BRIEF –
Please transcribe, exactly, the line that contains "subtotal: 2265.79 -> 2194.34" and every line after it to the end of the records, and nothing else.

——————————

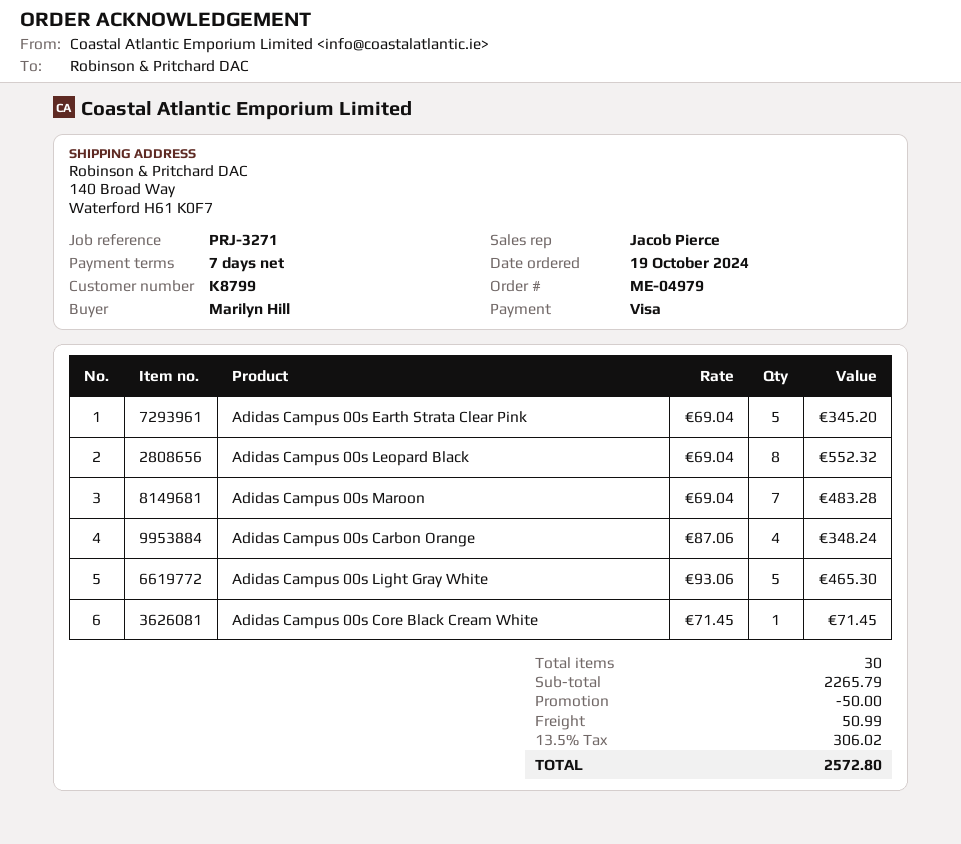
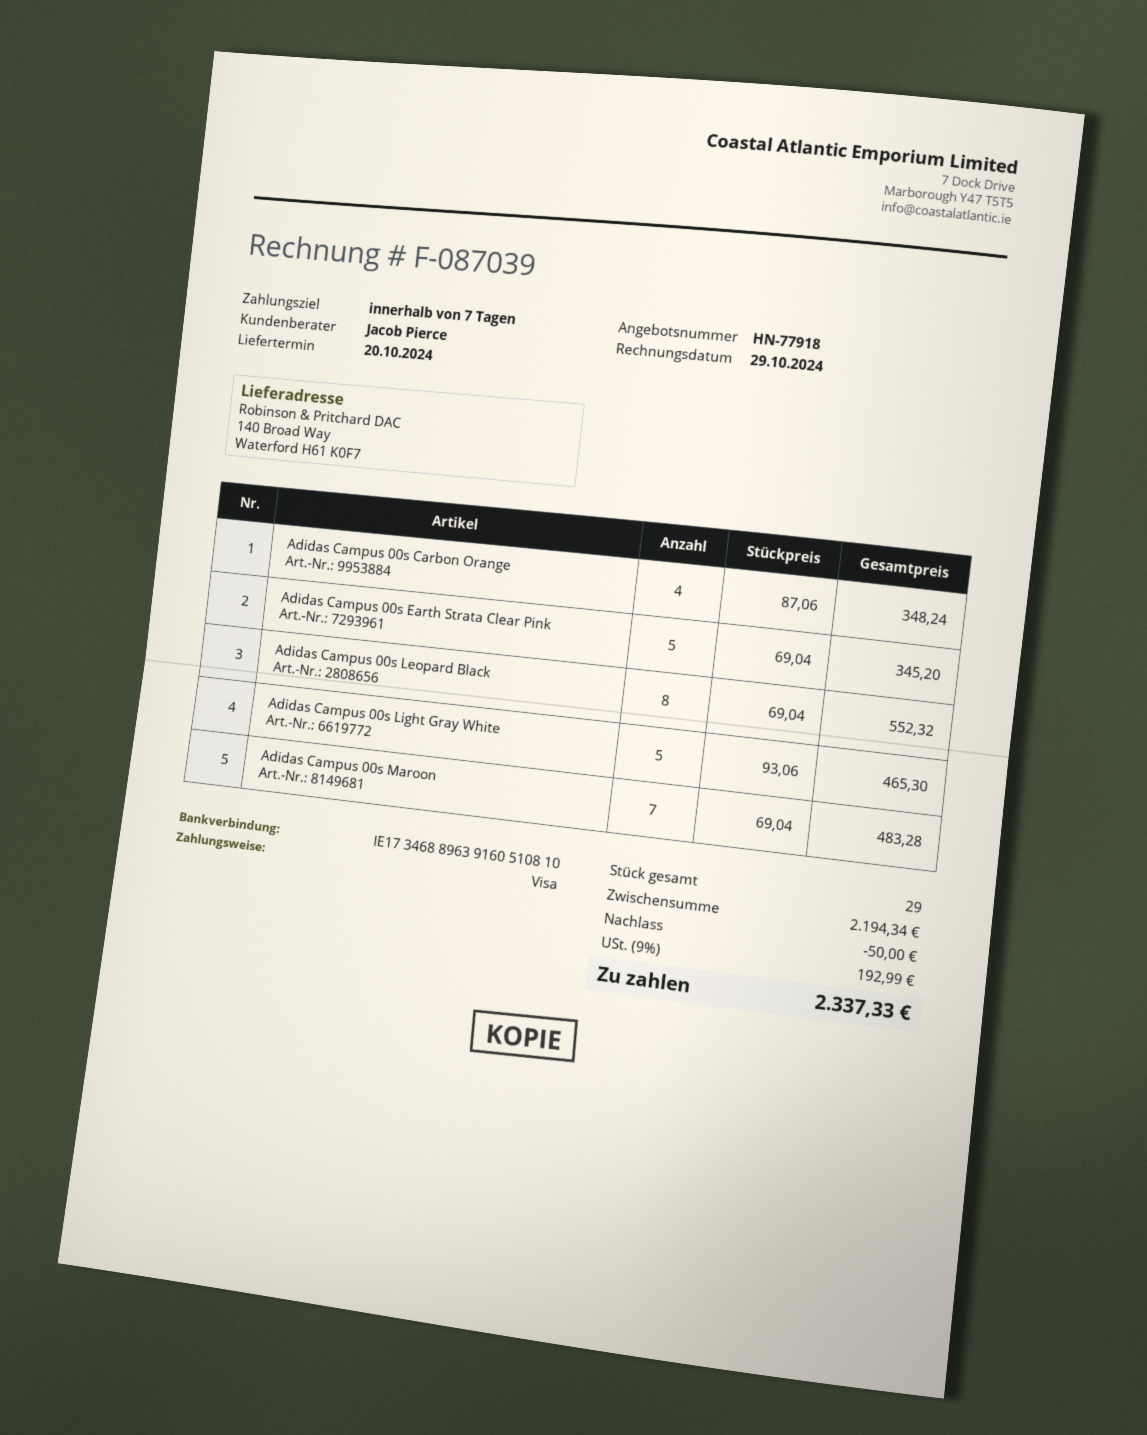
Adidas Campus 00s Core Black Cream White: 1 x 71.45 = 71.45 -> none
total quantity: 30 -> 29
subtotal: 2265.79 -> 2194.34
shipping: 50.99 -> none
tax: 13.5% = 306.02 -> 9% = 192.99
total: 2572.80 -> 2337.33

——————————

SOLUTION –
subtotal: 2265.79 -> 2194.34
shipping: 50.99 -> none
tax: 13.5% = 306.02 -> 9% = 192.99
total: 2572.80 -> 2337.33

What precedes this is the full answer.